__EXERCISE__
Report, word for word, every line of the material that contains "TrackingErrorVisitor".

__ENTRIES PROVIDED__

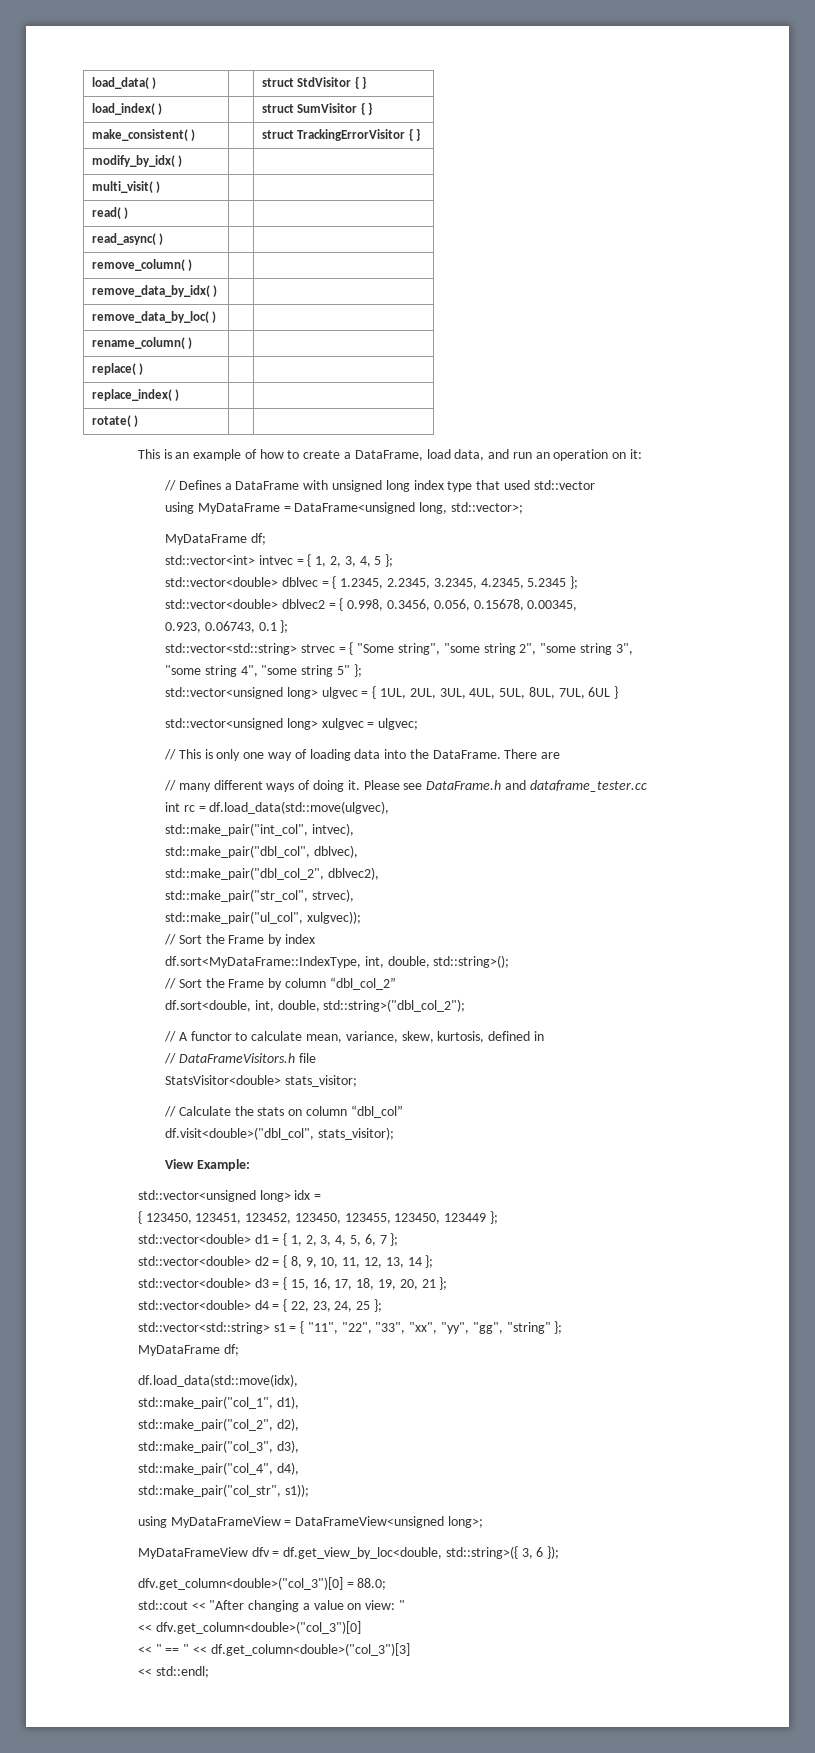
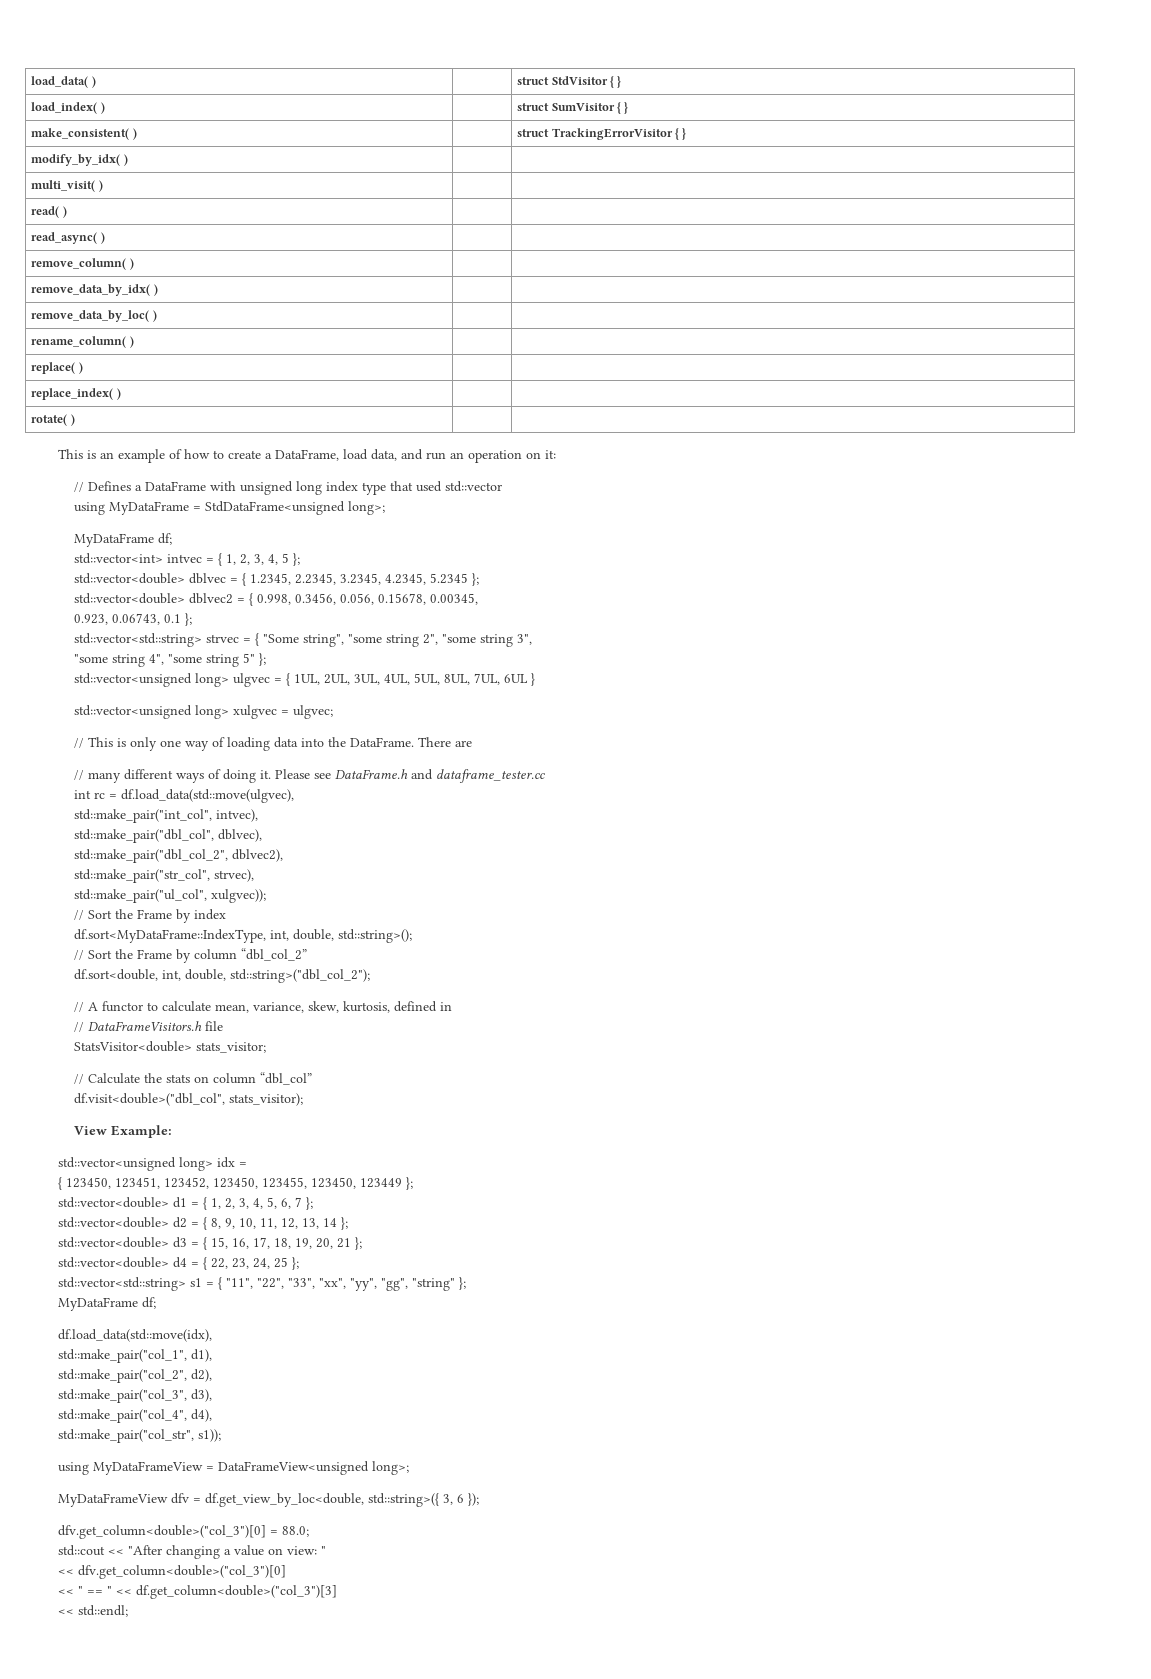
- using MyDataFrame = DataFrame<unsigned long, std::vector>;
+ using MyDataFrame = StdDataFrame<unsigned long>;

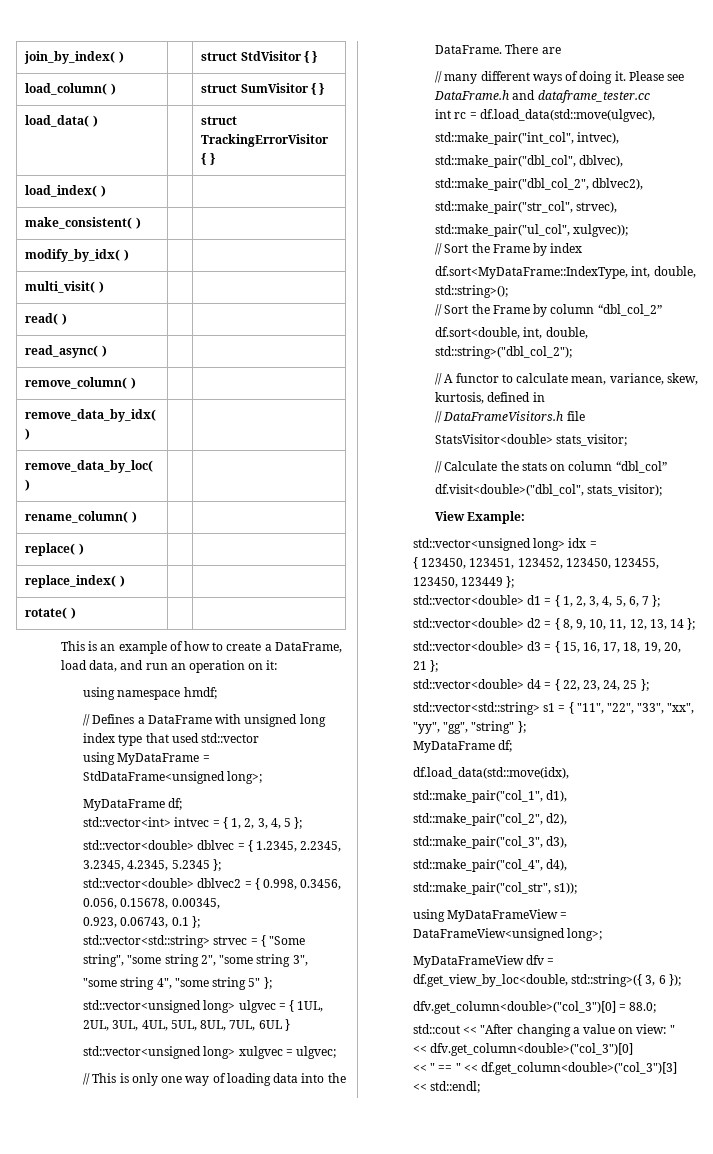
- load_data( ) | | struct StdVisitor { }
+ join_by_index( ) | | struct StdVisitor { }
- load_index( ) | | struct SumVisitor { }
+ load_column( ) | | struct SumVisitor { }
- make_consistent( ) | | struct TrackingErrorVisitor { }
+ load_data( ) | | struct TrackingErrorVisitor { }
+ load_index( ) | |
+ make_consistent( ) | |
+ using namespace hmdf;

__WRITTEN SOLUTION__
- make_consistent( ) | | struct TrackingErrorVisitor { }
+ load_data( ) | | struct TrackingErrorVisitor { }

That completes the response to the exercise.